A good pun is its own reword.

Energizer Bunny arrested - charged with battery.

A man's home is his castle... in a manor of
speaking.

A pessimist's blood type is always B-negative.

My wife really likes to make pottery, but to me it's
just kiln time.

Practice safe eating - always use condiments.

I fired my masseuse today. She just rubbed me the
wrong way.

Freudian slip is when you say one thing but mean
your mother.

Shotgun wedding: A case of wife or death.

I used to work in a blanket factory, but it folded.

I used to be a lumberjack, but I just couldn't hack
it, so they gave me the
axe.

If electricity comes from electrons, does that mean
that morality comes from
morons?

A man needs a mistress just to break the monogamy.

Marriage is the mourning after the knot before.

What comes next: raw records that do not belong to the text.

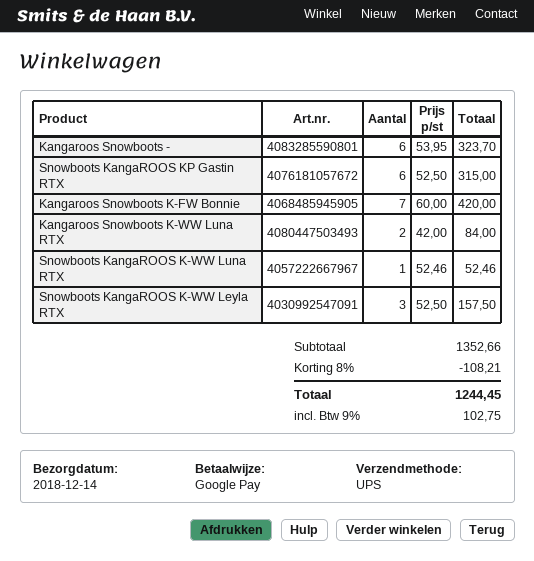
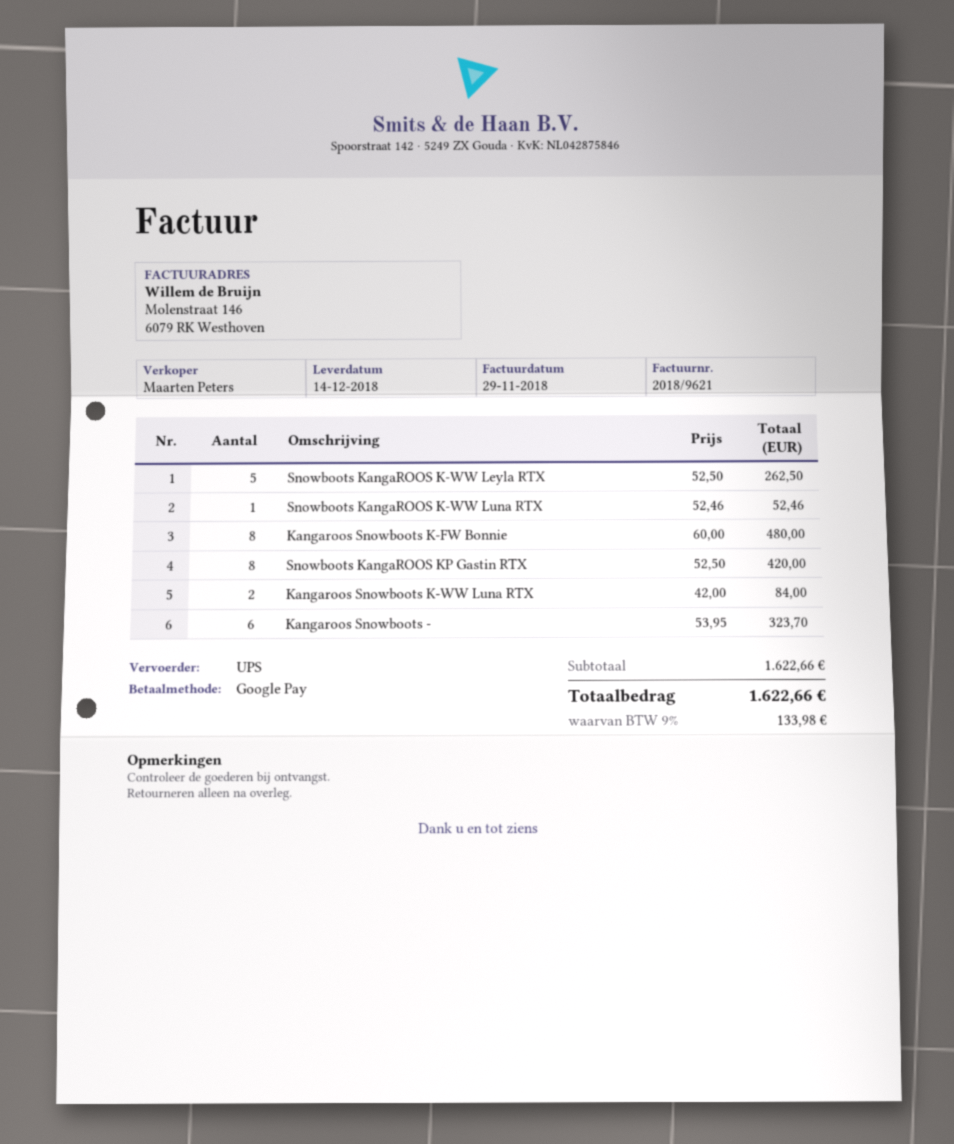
Snowboots KangaROOS KP Gastin RTX: 6 x 52.50 = 315.00 -> 8 x 52.50 = 420.00
Kangaroos Snowboots K-FW Bonnie: 7 x 60.00 = 420.00 -> 8 x 60.00 = 480.00
Snowboots KangaROOS K-WW Leyla RTX: 3 x 52.50 = 157.50 -> 5 x 52.50 = 262.50
subtotal: 1352.66 -> 1622.66
discount: 8% = 108.21 -> none
tax: 9% = 102.75 -> 9% = 133.98
total: 1244.45 -> 1622.66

A hangover is the wrath of grapes.

Corduroy pillows are making headlines.

Is a book on voyeurism a peeping tome?

Dancing cheek-to-cheek is really a form of floor
play.

Banning the bra was a big flop.

Sea captains don't like crew cuts.

Does the name Pavlov ring a bell?

A successful diet is the triumph of mind over
platter.

Time flies like an arrow. Fruit flies like a
banana.

Gossip is someone with a great sense of rumor.

Without geometry, life is pointless.

When you dream in color, it's a pigment of your
imagination.

Reading whilst sunbathing makes you well-red.

When two egotists meet, it's an I for an I.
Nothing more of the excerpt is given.